Prof Des Higgins – the embodiment of humility, warmth and human excellence
A few of the SBI group who gathered to celebrate Des Higgins' career at the Donnybrook Gastropub, November 2022 (l to r: Colm Ryan, Des Higgins, Walter Kolch, Eadaoin McKiernan)
Last Friday 11th November 2022, SBI team members met our long-standing colleague and friend Prof Des Higgins for lunch in Donnybrook. It was our first time seeing Des since August 2022 when he retired from his 40 year+ academic career, the last 20 years of which were spent at UCD as Professor of Bioinformatics in the UCD School of Medicine, with research activities at both Systems Biology Ireland and UCD Conway Institute. We were there to celebrate those incredibly successful years and to wish him well on the road ahead……..with Des it is sure to be a road full of adventures. On walking back to UCD I couldn’t help but smile thinking not only of the memories we all share, but at the man himself. He always was and always will be (despite his international standing in the field and his many accolades) the most grounded and warm if not somewhat unconventional person I know. In the academic world where egos often run amok, Des in his humility is truly rare.
Prof. Higgins receives his gift of a Bird Cherry Tree to be planted in Herbert Park.
At the risk of embarrassing Des one more time, I’ll take you on a whistle-stop tour of Des’s outstanding achievements. In 1988, Des developed a computer programme “Clustal” that took sequences of genetic information and quickly compared them to see what they have in common or how they differ. Previously, researchers had completed this tedious and time-consuming task by hand. With the completion of the Human Genome Project in 2003 and the subsequent race to sequence the genomes of various other species – the desire for biologists to understand this genetic information became paramount. Clustal was instrumental in this endeavour. The value of the software was apparent with scientists, in both industry and academia, using it to address some of society's biggest challenges. In the years since, Clustal has become a global standard, with Des and his colleagues developing more powerful versions of the free user-friendly programme. From citations, we see Clustal has been used in studies on HIV, swine flu and cancer treatment. The impact has been felt in industry, with Clustal referenced by thousands of patents issued to companies working in many areas such as controlling disease, improving plant yield and the production of biofuels. Clustal has been made available on most operating systems and is delivered as a service over the internet, accessible via large servers like those at the European Bioinformatics Institute and the Swiss Institute of Bioinformatics. Another well-known method developed by Des and colleagues in 2000 “T-coffee” allowed for faster and more accurate multiple sequence alignment. In 2014, Des was named on Thomson Reuters’ list of the World’s Most Influential Scientific Minds.
Later that year, one of Des's papers on Clustal was included in Nature's Top 10 Most Highly Cited Research Publications of All Time.

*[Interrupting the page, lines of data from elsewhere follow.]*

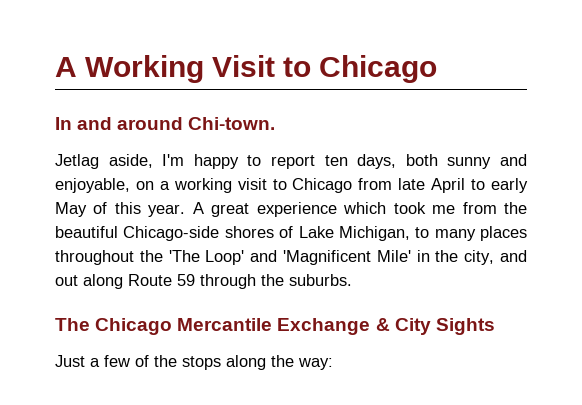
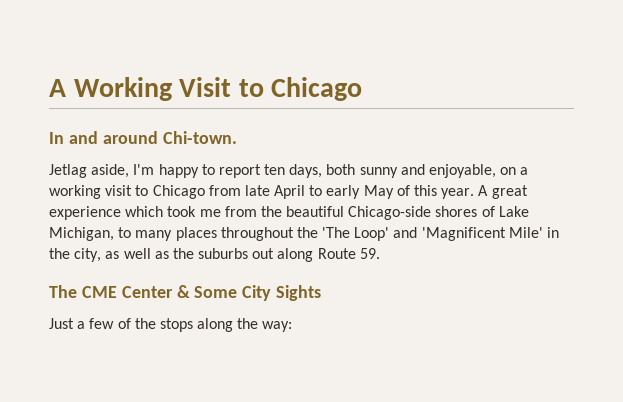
[500,250,527,262] [55,274,352,289] [55,318,390,335] and out along Route 59 through the suburbs. // The Chicago Mercantile Exchange & -> [105,248,380,262] [49,285,238,298] as well as the suburbs out along Route 59. // The CME Center & Some

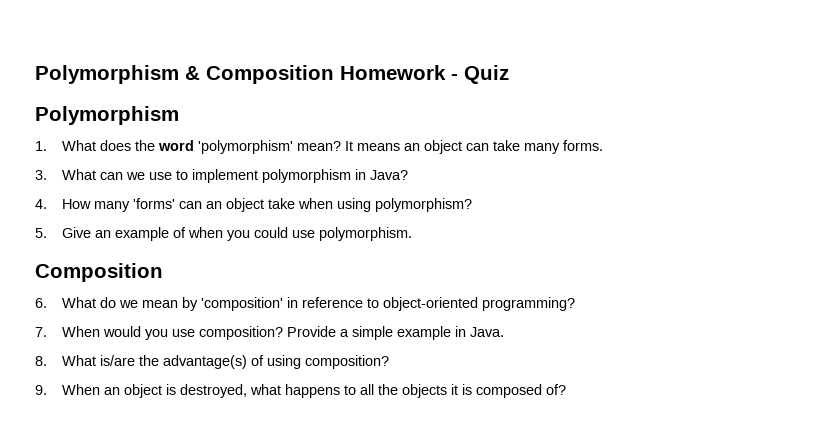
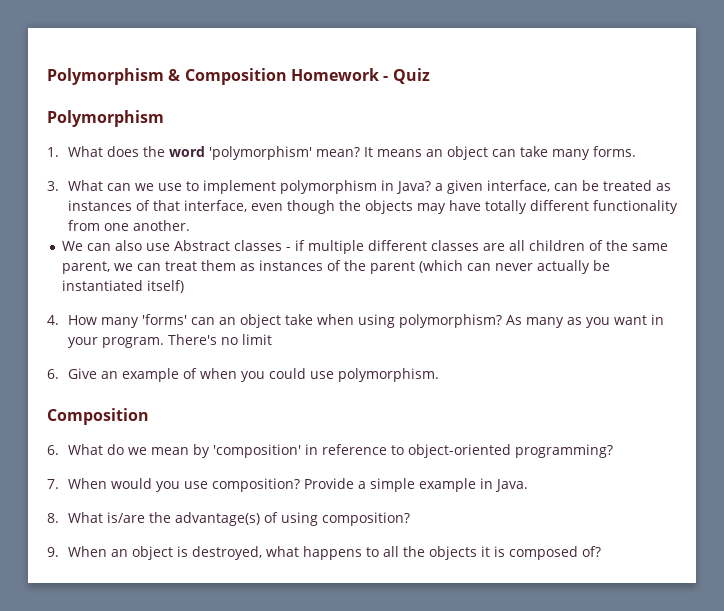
(409, 175) none -> [434,180,671,194] [67,200,678,214] [67,220,190,231] [62,240,669,254] [62,260,611,274] [62,280,185,293] a given interface, can be treated as instances of that interface, even though the objects may have totally different functionality from one another. // We can also use Abstract classes - if multiple different classes are all children of the same parent, we can treat them as instances of the parent (which can never actually be instantiated itself)
[35,228,47,238] // 5. -> [505,314,664,328] [67,334,272,348] [47,369,59,379] As many as you want in your program. There's no limit // 6.

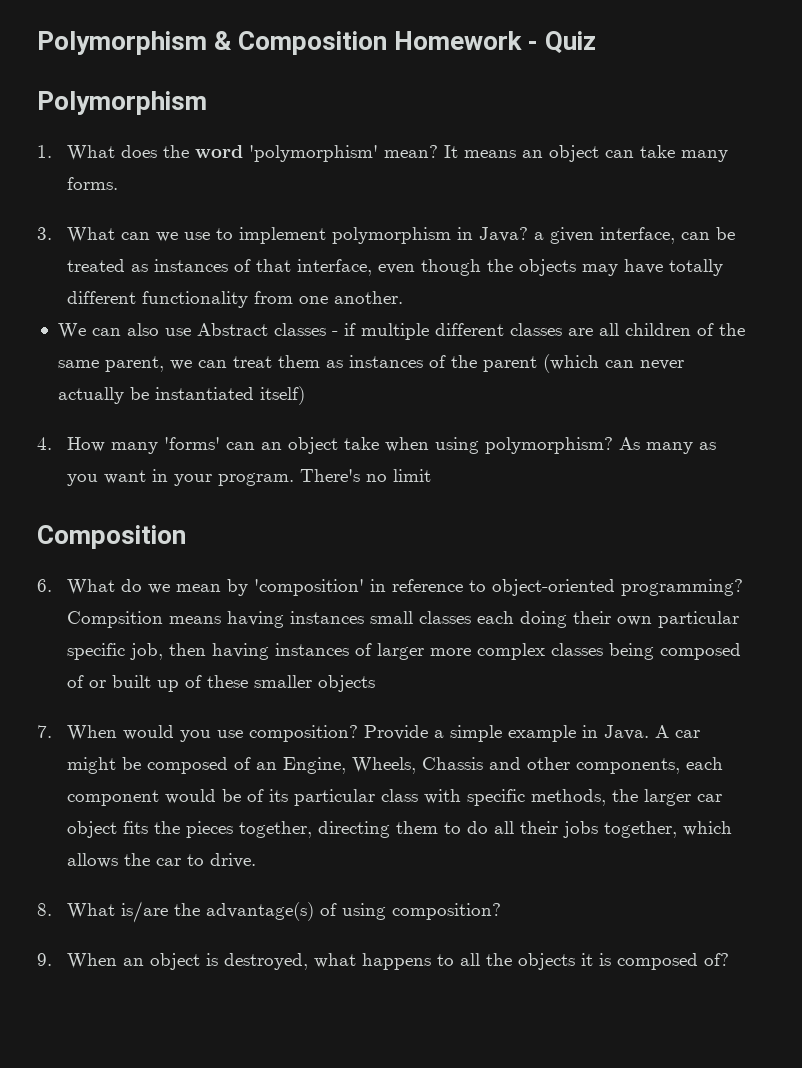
[47,368,439,382] // 6. Give an example of when you could use polymorphism. -> (431, 475) none
(613, 451) none -> [66,611,739,628] [66,643,741,660] [66,675,375,692] Compsition means having instances small classes each doing their own particular specific job, then having instances of larger more complex classes being composed of or built up of these smaller objects
(528, 485) none -> [654,725,700,738] [66,757,723,774] [66,789,722,806] [66,821,732,838] [66,853,256,868] A car might be composed of an Engine, Wheels, Chassis and other components, each component would be of its particular class with specific methods, the larger car object fits the pieces together, directing them to do all their jobs together, which allows the car to drive.

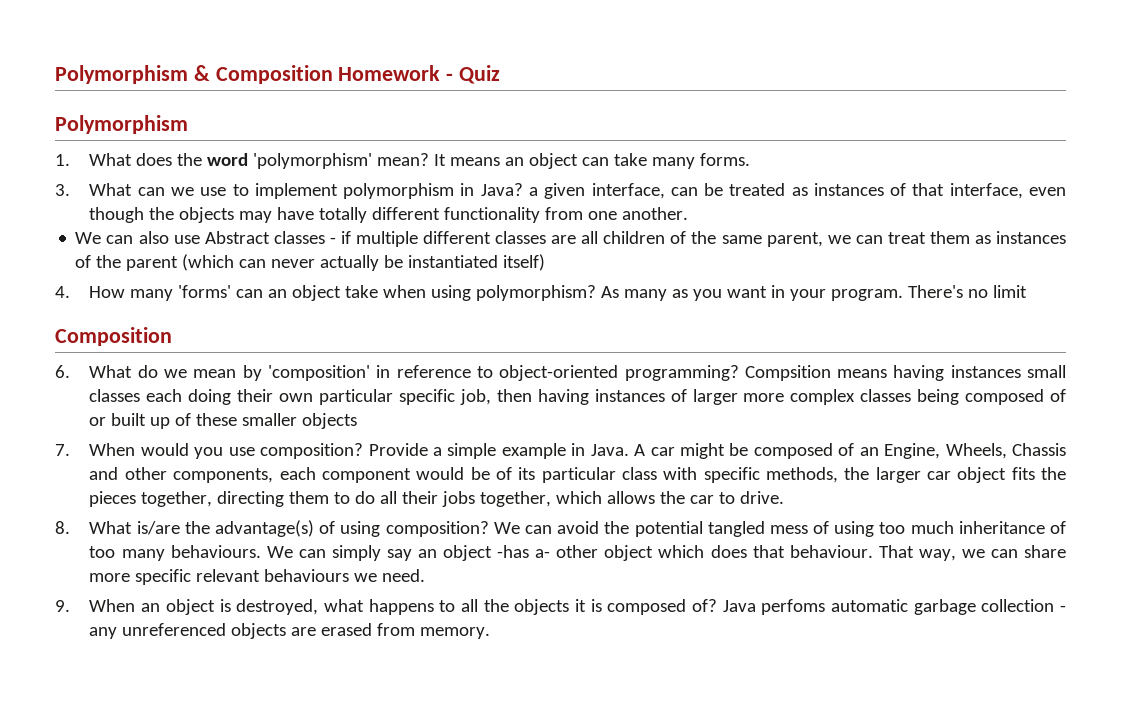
(501, 911) none -> [493,521,1067,537] [89,545,1066,561] [89,569,426,585] We can avoid the potential tangled mess of using too much inheritance of too many behaviours. We can simply say an object -has a- other object which does that behaviour. That way, we can share more specific relevant behaviours we need.
(729, 959) none -> [722,599,1066,615] [89,623,491,639] Java perfoms automatic garbage collection - any unreferenced objects are erased from memory.

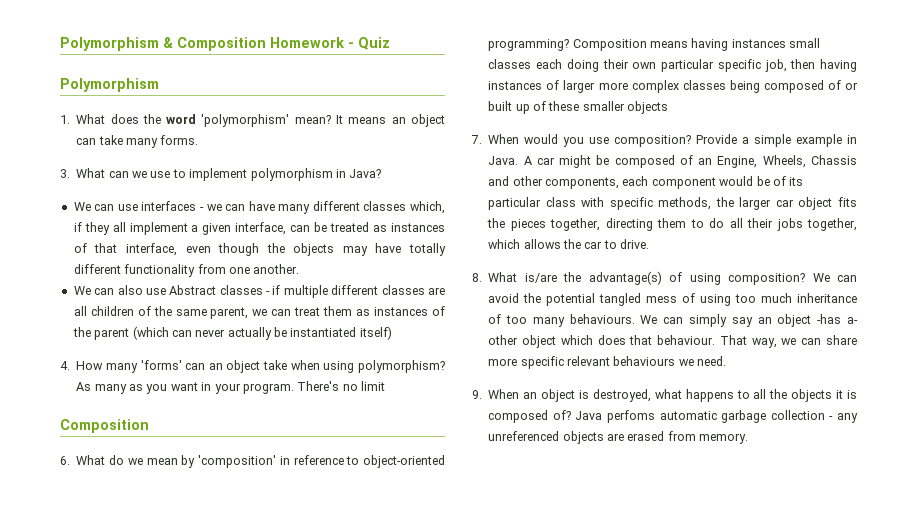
(523, 189) none -> [73,201,445,214] [73,222,188,235] // We can use interfaces - we can have many different classes which, if they all implement
[744,365,831,381] Compsition -> [572,39,647,51] Composition

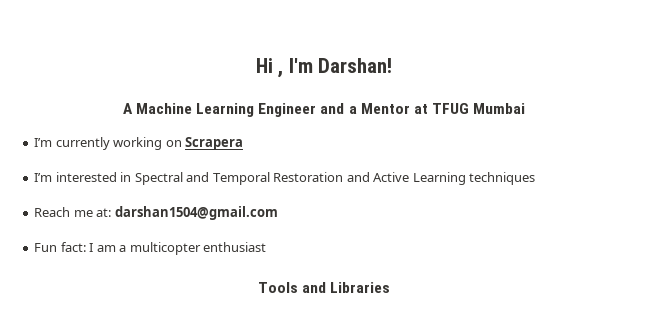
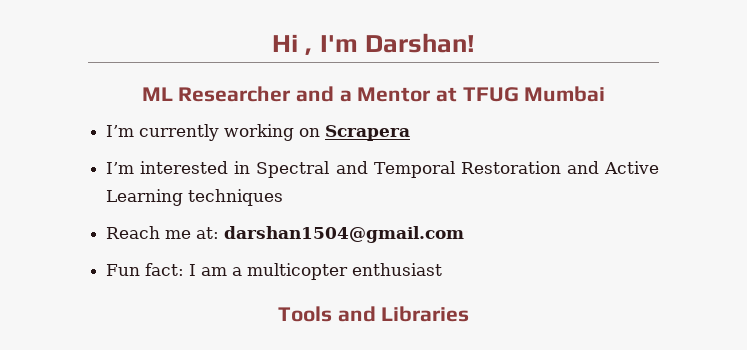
[122,103,317,117] A Machine Learning Engineer -> [141,86,291,102] ML Researcher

He had another in the Top 30. Des was quickly recognised as Ireland's most highly cited scientist and was placed among the most highly cited scientists in the world. The following year, he was a recipient of the Motoo Kimura Award for his advancements in evolutionary biology. Recognising the excellence of Des's work and his contribution to the bioinformatics field, Bioinformatics.org awarded Des the 2018 Benjamin Franklin Award for Open Access in the Life Sciences. At the time, the founder and president of Bioinformatics.org said: "The CLUSTAL series are among the very first bioinformatics tools used by any student and are fundamental to the field."
Prof. Des Higgins, November 2022
Since the establishment of SBI in 2009. Des has lent his expertise to many of the Centre’s 170+ programmes and projects. He played a pivotal role in the establishment of ELIXIR Ireland and many of the 24+ PhD students he supervised in his academic career are now the up-and-coming leaders in the bioinformatics field and are among SBI’s strongest collaborators.
Des’s smiling eyes and quick wit are already sorely missed at SBI, though we can still enjoy his humour and wisdom via twitter updates on his many bird-watching escapades. At the end of our lunch last Friday, SBI presented Des with a wild cherry tree, or Prunus Avium, which is to be planted in Herbert Park, Ballsbridge, Dublin 4, along the Dodder Walk, a well-loved area for bird watchers. It is our hope that we will have many opportunities to visit with Des in future, both on and off campus. He is a keen Jazz guitarists and perhaps one day soon we’ll hear him play.
I came across the quote below recently and it immediately brought Des to mind, which I will leave you with:
“We define Humility as a mindset about oneself that is open-minded, self-accurate, and ‘not all about me,’ and that enables one to embrace the world as it ‘is’ in the pursuit of human excellence.”